I personally think that QM is not the last word, I think it's a special case of a more complex model. All the open issues, gravity included, is what motivates me to keep raising this question. But my personal motivation come more from a intellectual quest of wanting to understand my own enviroment.

/Fredrik

16. Nov 15, 2009

### Fra

During my first exposure with QM my first reaction was - there has to be a hidden variable explanation. But then there was the Bell's theorem. During my first QM courses, I was quite frustrated by this but as soon as it was apparent that none of, even the in my past judgement better teachers didn't understand this much better in order to explain it, my approach during the courses was to adapt the best possible survival view - the copenhagen view, where the arbitrary choices was to be treated as "facts of science". This was just a survival strategy, otherwise I would have spend all time questioning the formalism, instead of learning how to use it (which is after all the purpose of the course).

However, it's first a little later than I have tried to take on this from perspective, also in the light of gravity, that I see new possibilities. To speak for myself I was not mature at the time of my first QM course to grasp the question I now see.

/Fredrik

Last edited: Nov 16, 2009
17. Nov 15, 2009

### Fra

I think a good flow of perspective, is to first see the historical perspective - WHY classical mechanics fails. Ie. the stability of atoms? the photoelectric effect etc.

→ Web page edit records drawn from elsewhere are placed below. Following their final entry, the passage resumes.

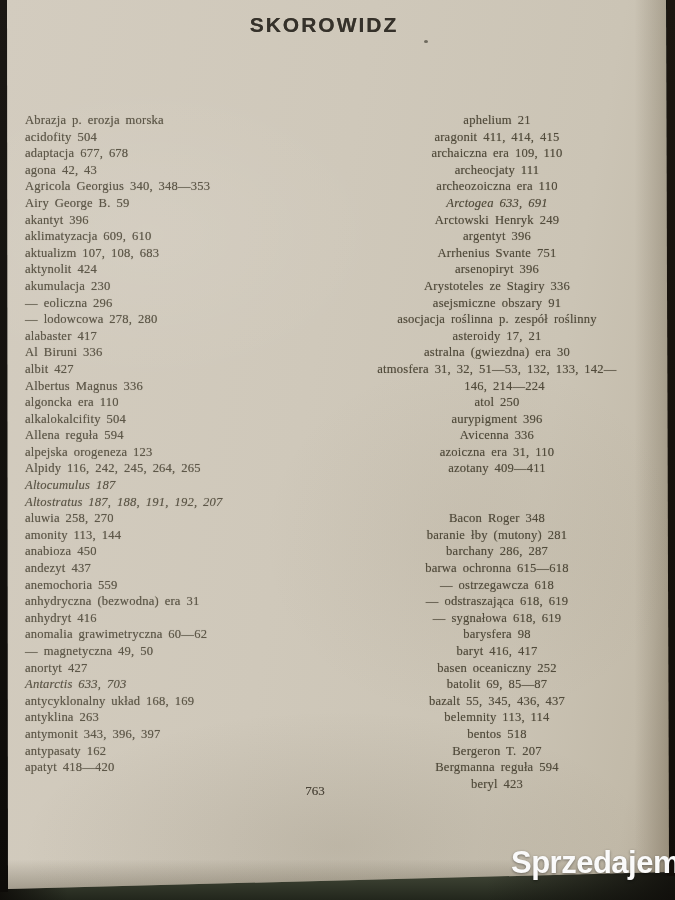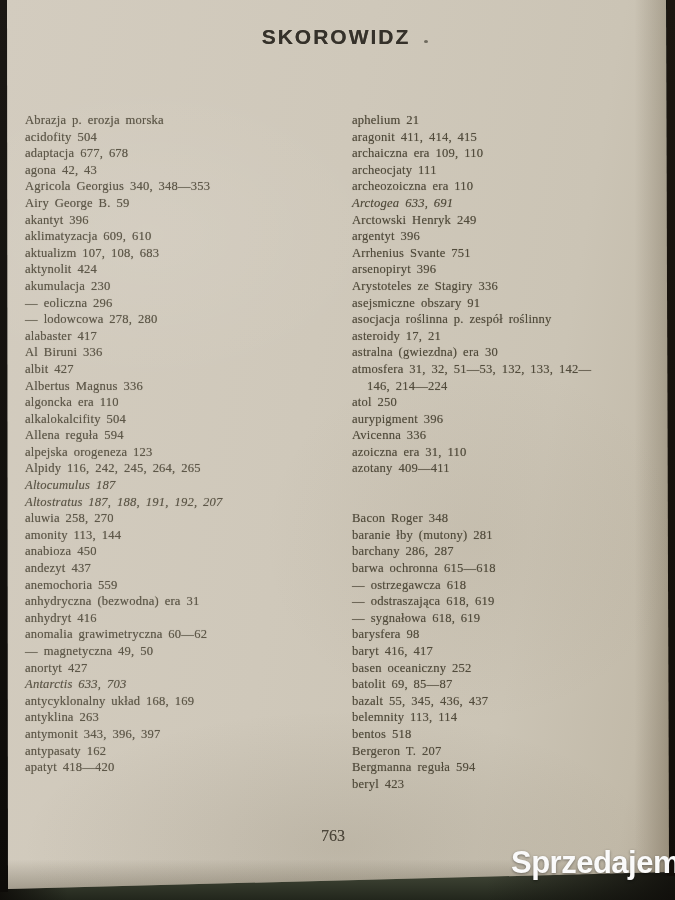"SKOROWIDZ" .page-title { margin: 16px -> 4px }
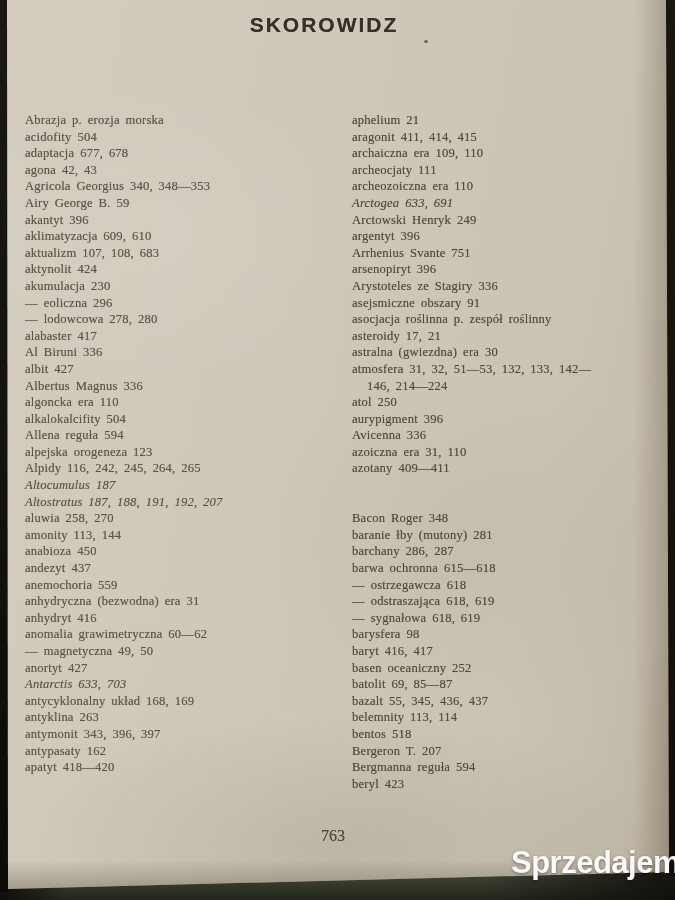"aphelium 21" .col-right { left: 352px -> 337px; text-align: none -> center }
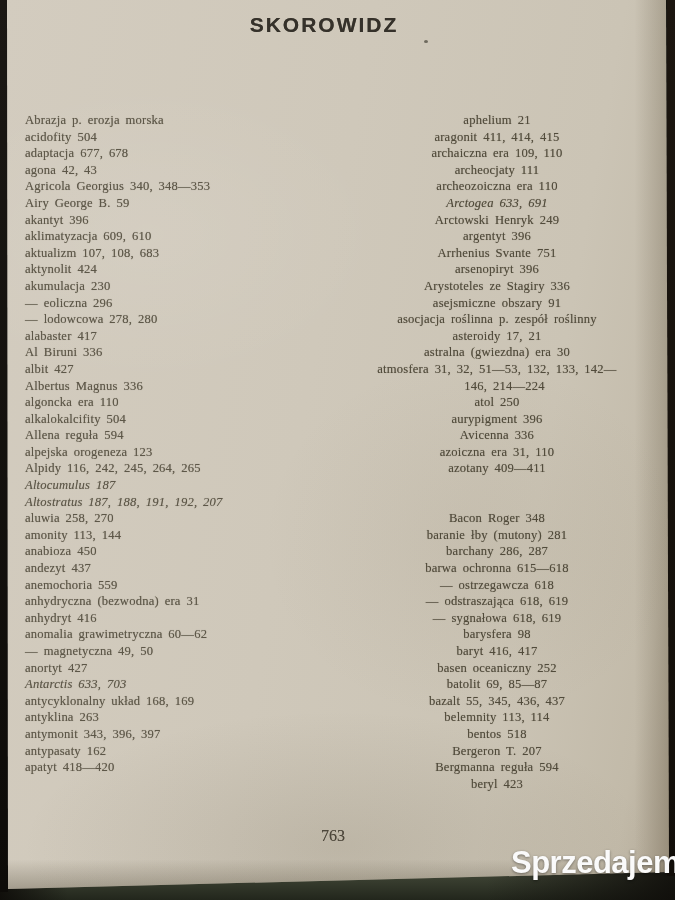"763" .page-number { font-size: 16px -> 13px; text-align: right -> center; top: 827px -> 783px }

So we know at this point that we establisehd that something is wrong about the description of classical physics.

Clearly QM is a possibility there, that solves alot of questions. But is QM unique?

If you read some of the classical intro books, say Diracs principles of QM, then it's easy to see some of the premises, that are very plausible when you come from classical mechanics (as everyone did when QM was born, so we won't blame them). But in the light of today, alot of Diracs plausability argumetns are highly questionaly IMO. An alternative reasoning could probably lead to a different model of which QM is a special case.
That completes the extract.